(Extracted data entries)
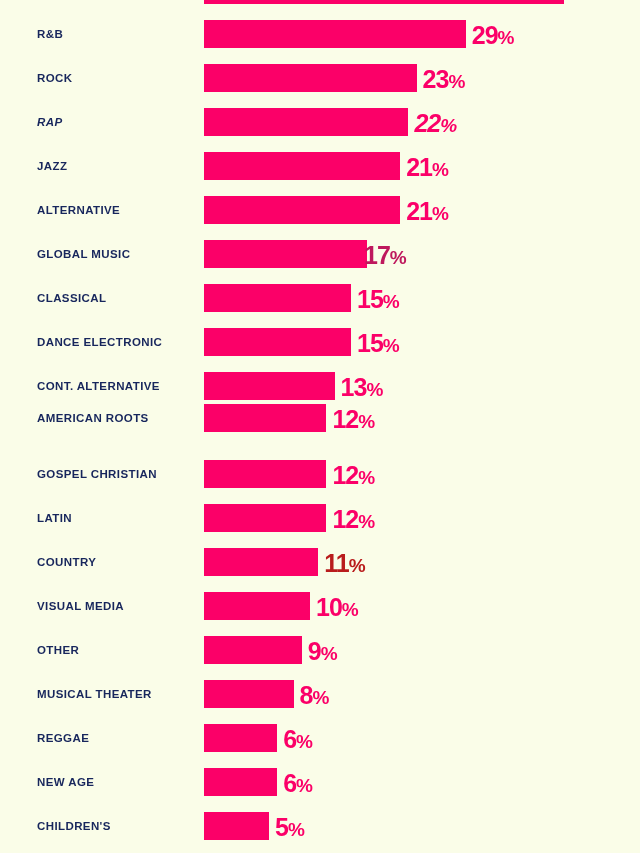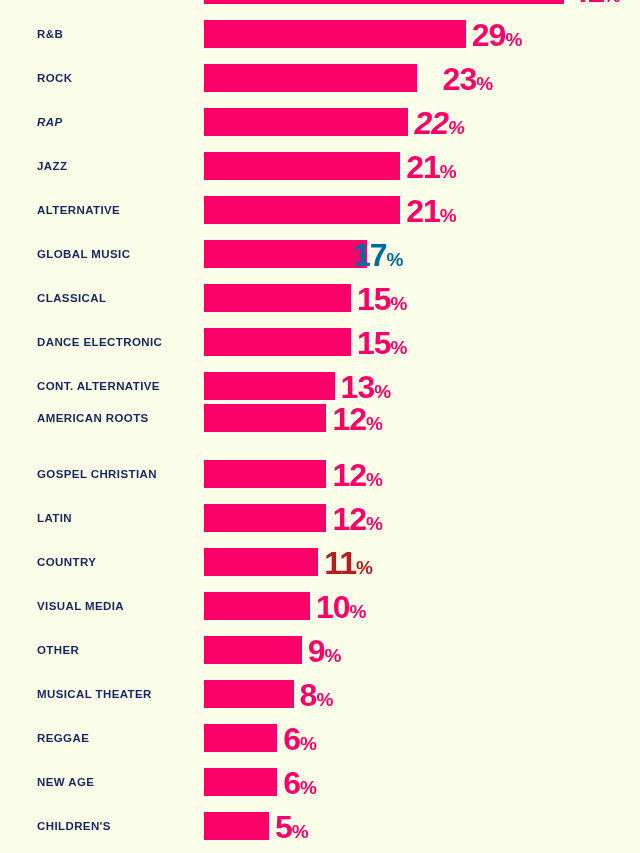--- a/index.html
+++ b/index.html
@@ -57,7 +57,7 @@
     font-family: "Liberation Sans", sans-serif;
   }
   .row-value .num {
-    font-size: 32px;
+    font-size: 25px;
     font-weight: bold;
     letter-spacing: -1px;
   }

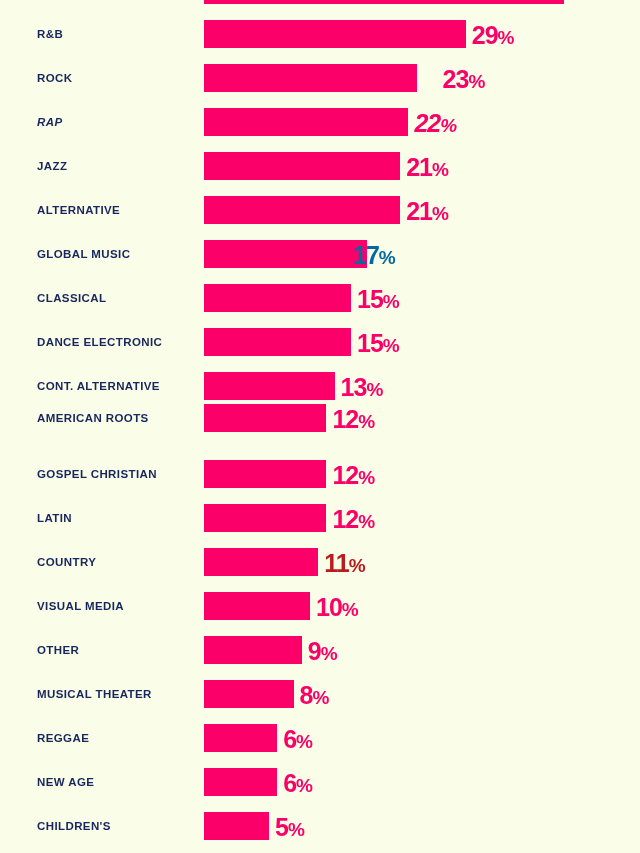--- a/index.html
+++ b/index.html
@@ -84,7 +84,7 @@
     <div class="row" style="top: 64px;">
       <div class="row-label">ROCK</div>
       <div class="row-bar" style="left: 204px; width: 212.6px; background: rgb(251, 0, 104);"></div>
-      <div class="row-value" style="left: 422.6px; color: rgb(251, 0, 104); margin-left: 20px;"><span class="num">23</span><span class="pct">%</span></div>
+      <div class="row-value" style="left: 422.6px; color: rgb(251, 0, 104);"><span class="num">23</span><span class="pct">%</span></div>
     </div>
     <div class="row" style="top: 108px; font-style: italic;">
       <div class="row-label">RAP</div>

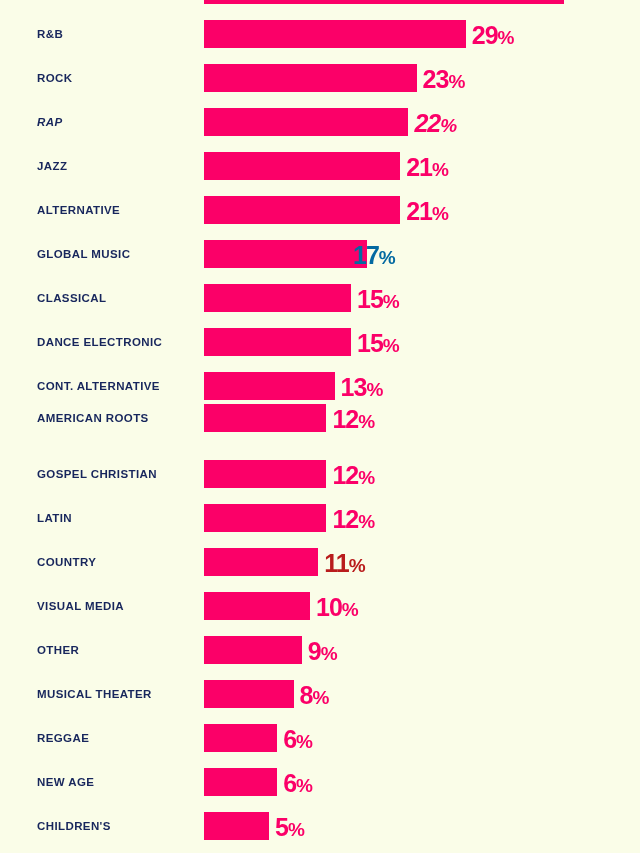--- a/index.html
+++ b/index.html
@@ -104,7 +104,7 @@
     <div class="row" style="top: 240px;">
       <div class="row-label">GLOBAL MUSIC</div>
       <div class="row-bar" style="left: 204px; width: 163.4px; background: rgb(251, 0, 104);"></div>
-      <div class="row-value" style="left: 353px; color: #0369a1;"><span class="num">17</span><span class="pct">%</span></div>
+      <div class="row-value" style="left: 364px; color: #be185d;"><span class="num">17</span><span class="pct">%</span></div>
     </div>
     <div class="row" style="top: 284px;">
       <div class="row-label">CLASSICAL</div>

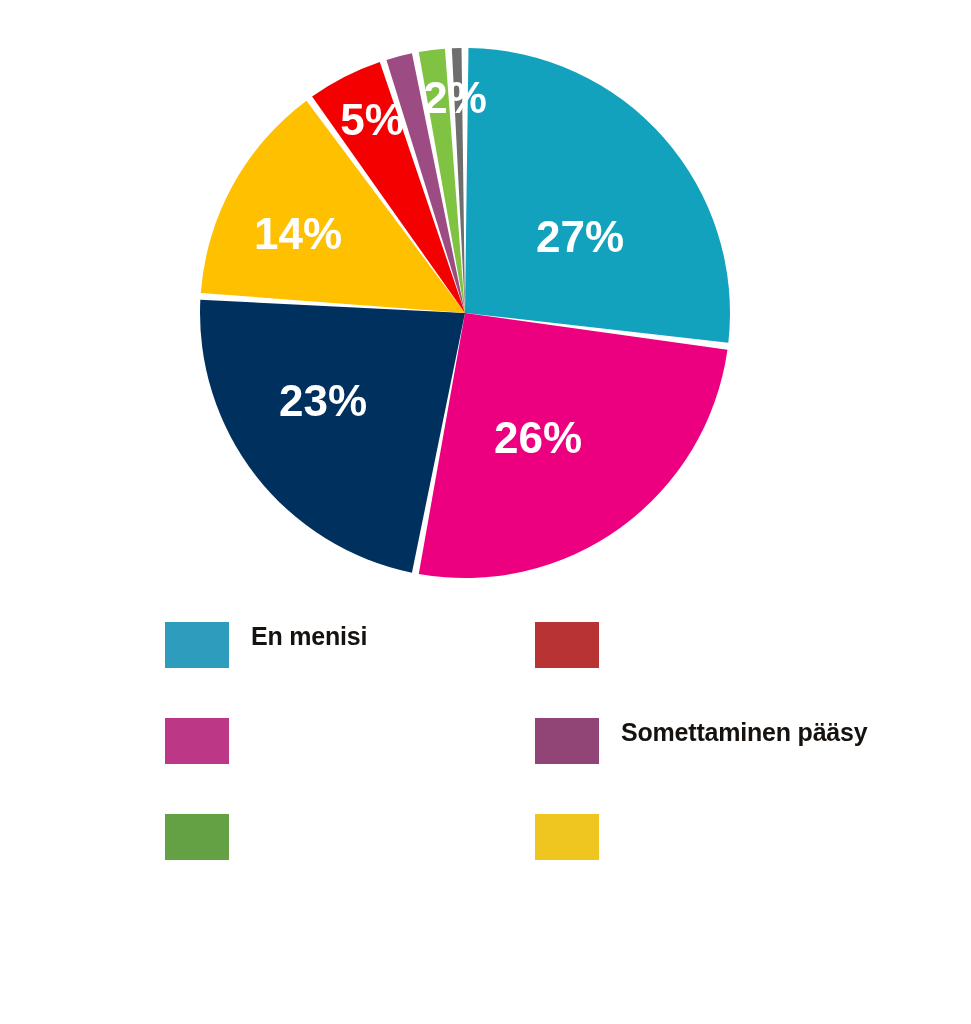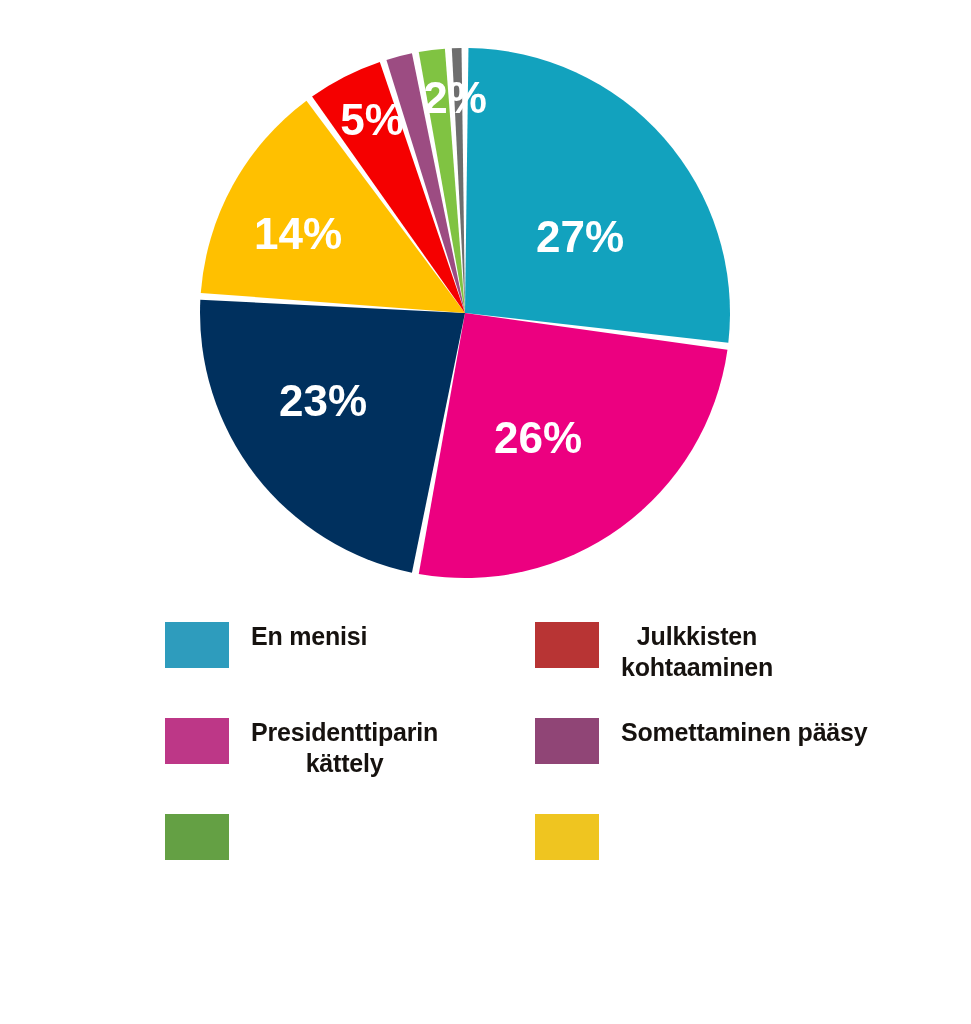--- a/index.html
+++ b/index.html
@@ -54,7 +54,6 @@
     column-gap: 0px;
     padding-left: 165px;
     box-sizing: border-box;
-    text-align: center;
   }
   .legend-item {
     display: flex;

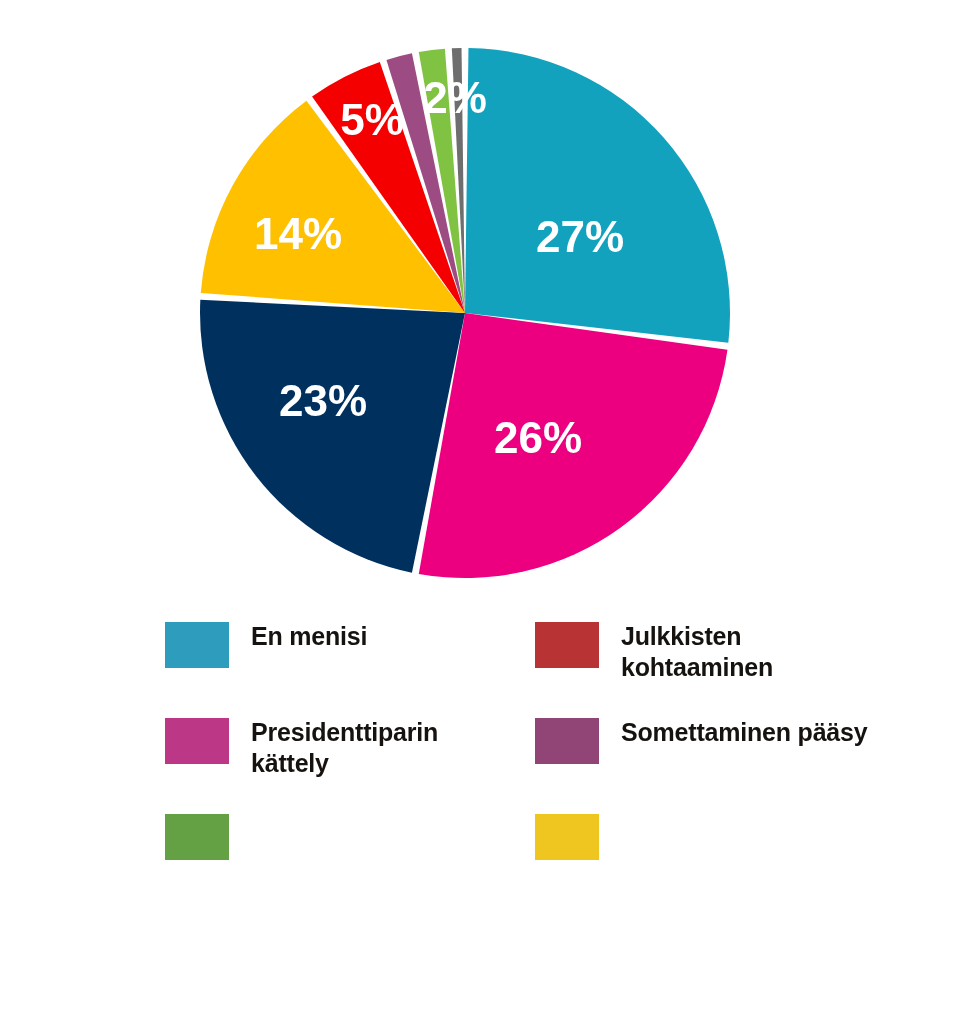--- a/index.html
+++ b/index.html
@@ -112,8 +112,6 @@
       </div>
       <div class="legend-item">
         <span class="legend-swatch" style="background: rgb(184, 52, 52);"></span>
-        <span class="legend-label">Julkkisten
-kohtaaminen</span>
       </div>
       <div class="legend-item">
         <span class="legend-swatch" style="background: rgb(189, 55, 135);"></span>

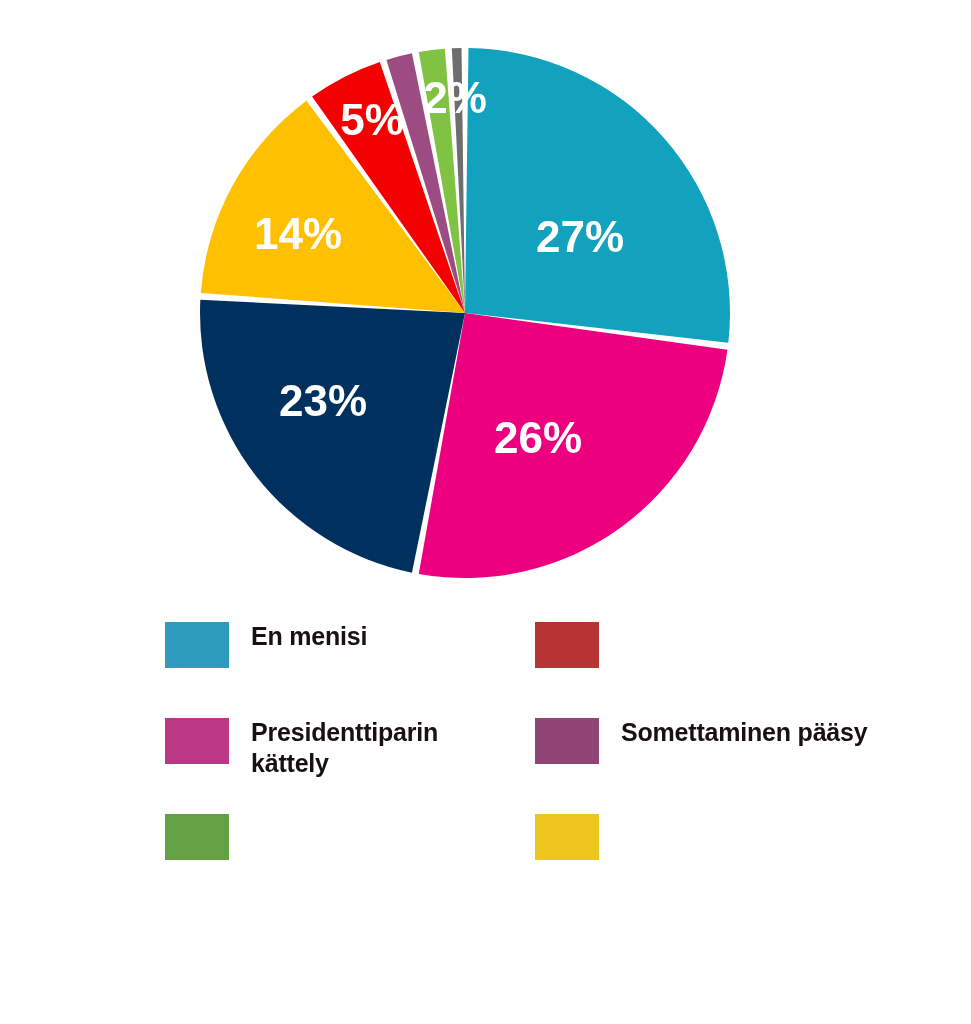--- a/index.html
+++ b/index.html
@@ -115,8 +115,6 @@
       </div>
       <div class="legend-item">
         <span class="legend-swatch" style="background: rgb(189, 55, 135);"></span>
-        <span class="legend-label">Presidenttiparin
-kättely</span>
       </div>
       <div class="legend-item">
         <span class="legend-swatch" style="background: rgb(144, 69, 118);"></span>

Activity: Please go through the data above and copy each line that has the word "font".

Task output:
     font-family: "Liberation Sans", sans-serif;
-    font-size: 32px;
+    font-size: 25px;
     font-weight: bold;
     <div class="row" style="top: 108px; font-style: italic;">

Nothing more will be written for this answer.